[DATASET EXCERPTS]

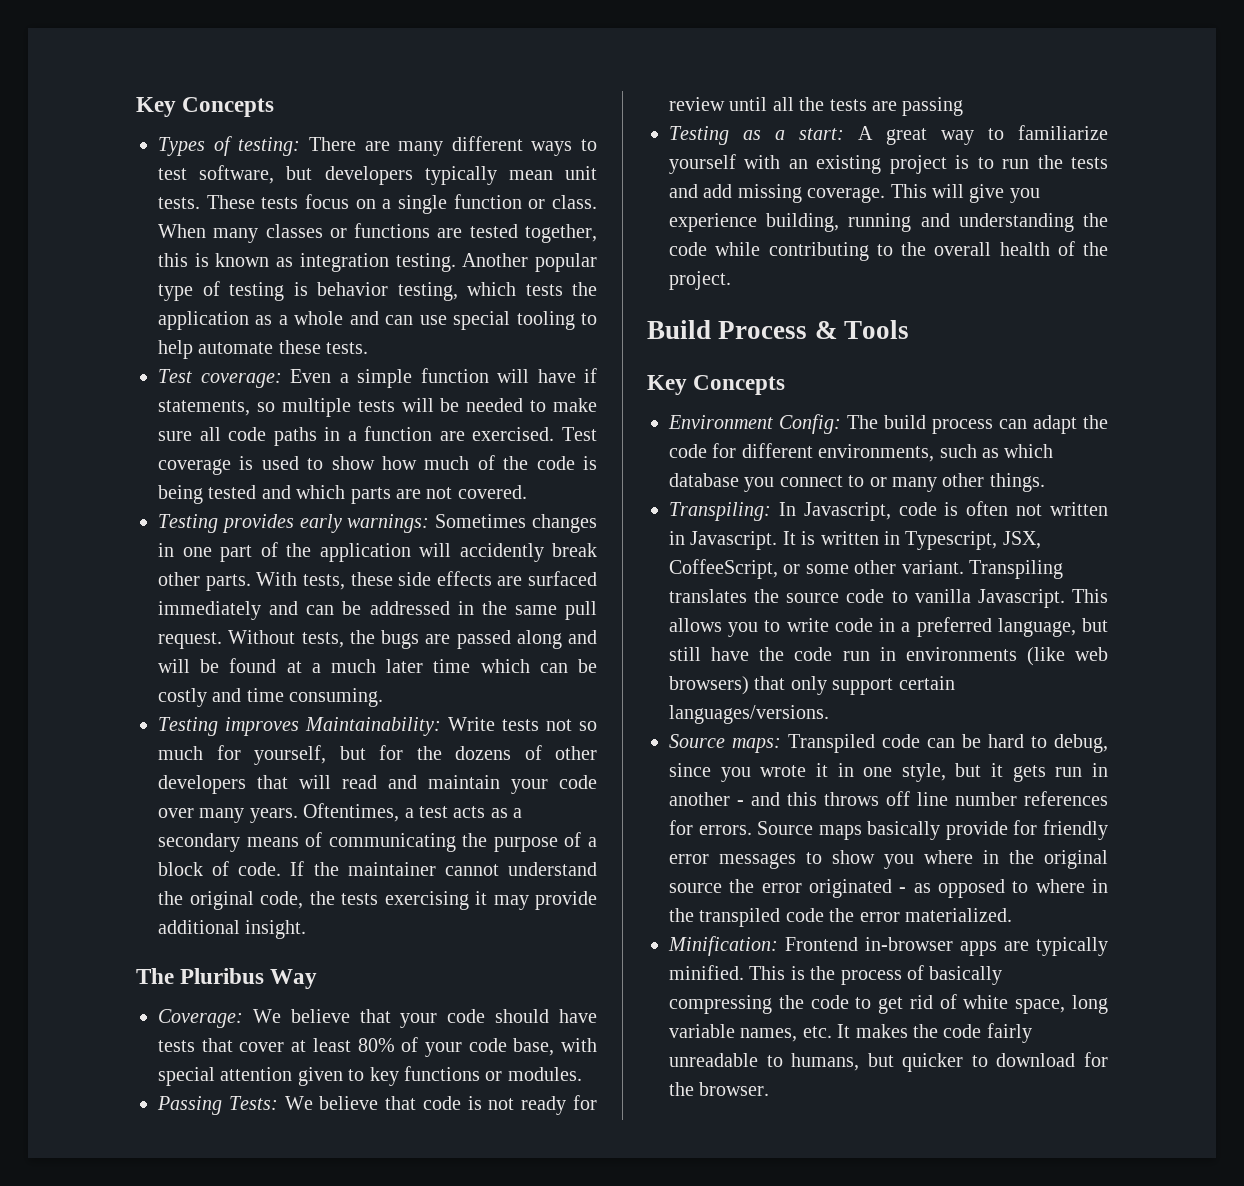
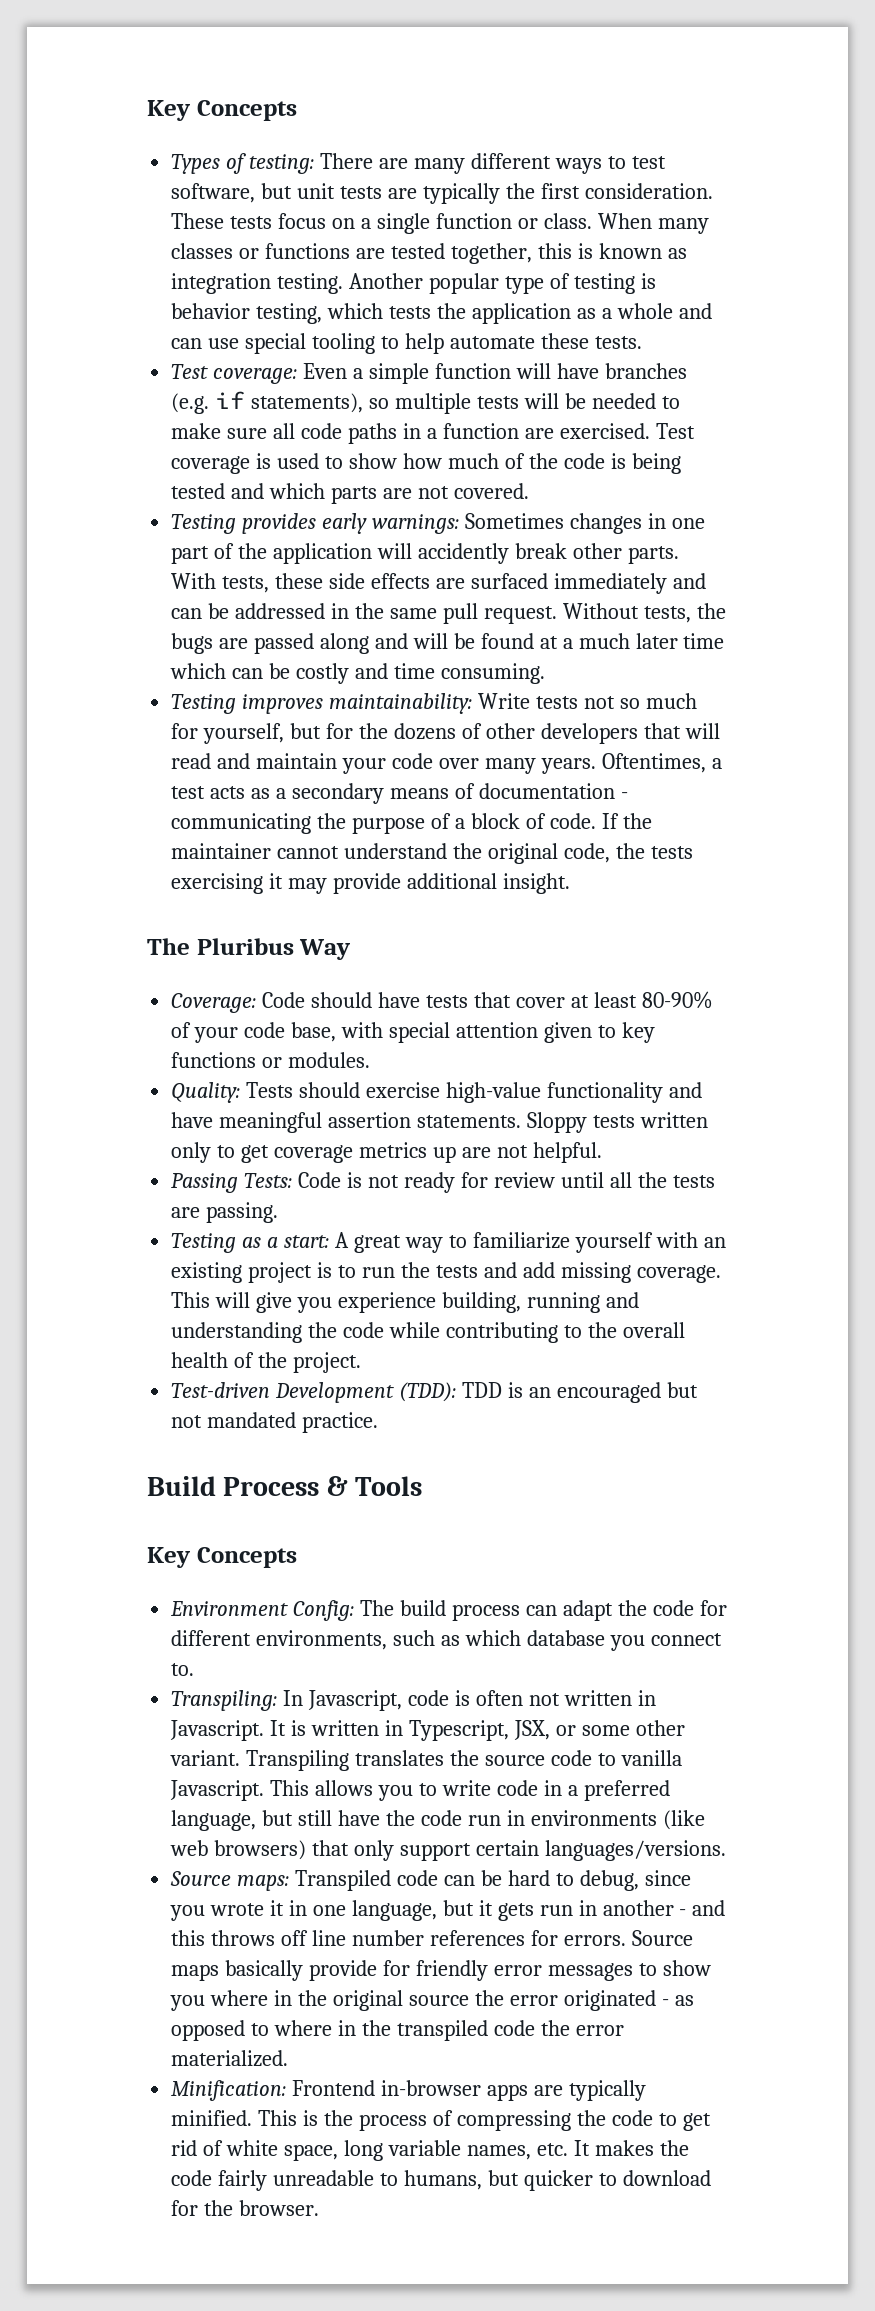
[324,166,597,185] [158,197,200,209] developers typically mean unit tests. -> [297,183,713,204] unit tests are typically the first consideration.
[584,368,597,383] [158,400,250,416] if statements, -> [604,363,687,379] [171,391,364,414] branches (e.g. if statements),
[305,717,441,736] Maintainability: -> [329,693,473,714] maintainability:
(323, 839) none -> [478,783,628,799] documentation -
[252,1009,486,1028] We believe that your code -> [262,992,306,1008] Code
[357,1038,395,1052] 80% -> [641,991,713,1009] 80-90%
[157,1096,461,1115] Passing Tests: We believe that code -> [171,1082,702,1103] [171,1112,708,1133] [171,1142,602,1163] [171,1172,342,1193] Quality: Tests should exercise high-value functionality and have meaningful assertion statements. Sloppy tests written only to get coverage metrics up are not helpful. // Passing Tests: Code
[902,97,964,116] passing -> [206,1202,279,1223] passing.
(731, 280) none -> [171,1382,698,1403] [171,1412,379,1433] // Test-driven Development (TDD): TDD is an encouraged but not mandated practice.
[848,473,1045,492] to or many other things. -> [171,1663,195,1676] to.
[669,559,778,579] CoffeeScript, -> (550, 1730) none
[901,763,946,782] style, -> [351,1900,437,1921] language,
[929,966,1003,985] basically -> (453, 2118) none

[/DATASET EXCERPTS]

Among the records above, only the lines between the line holding "[357,1038,395,1052] 80% ->" and the line holding "(731, 280) none", inclusive, are to be output, exactly as written.

* [OUTPUT OF THE TASK]
[357,1038,395,1052] 80% -> [641,991,713,1009] 80-90%
[157,1096,461,1115] Passing Tests: We believe that code -> [171,1082,702,1103] [171,1112,708,1133] [171,1142,602,1163] [171,1172,342,1193] Quality: Tests should exercise high-value functionality and have meaningful assertion statements. Sloppy tests written only to get coverage metrics up are not helpful. // Passing Tests: Code
[902,97,964,116] passing -> [206,1202,279,1223] passing.
(731, 280) none -> [171,1382,698,1403] [171,1412,379,1433] // Test-driven Development (TDD): TDD is an encouraged but not mandated practice.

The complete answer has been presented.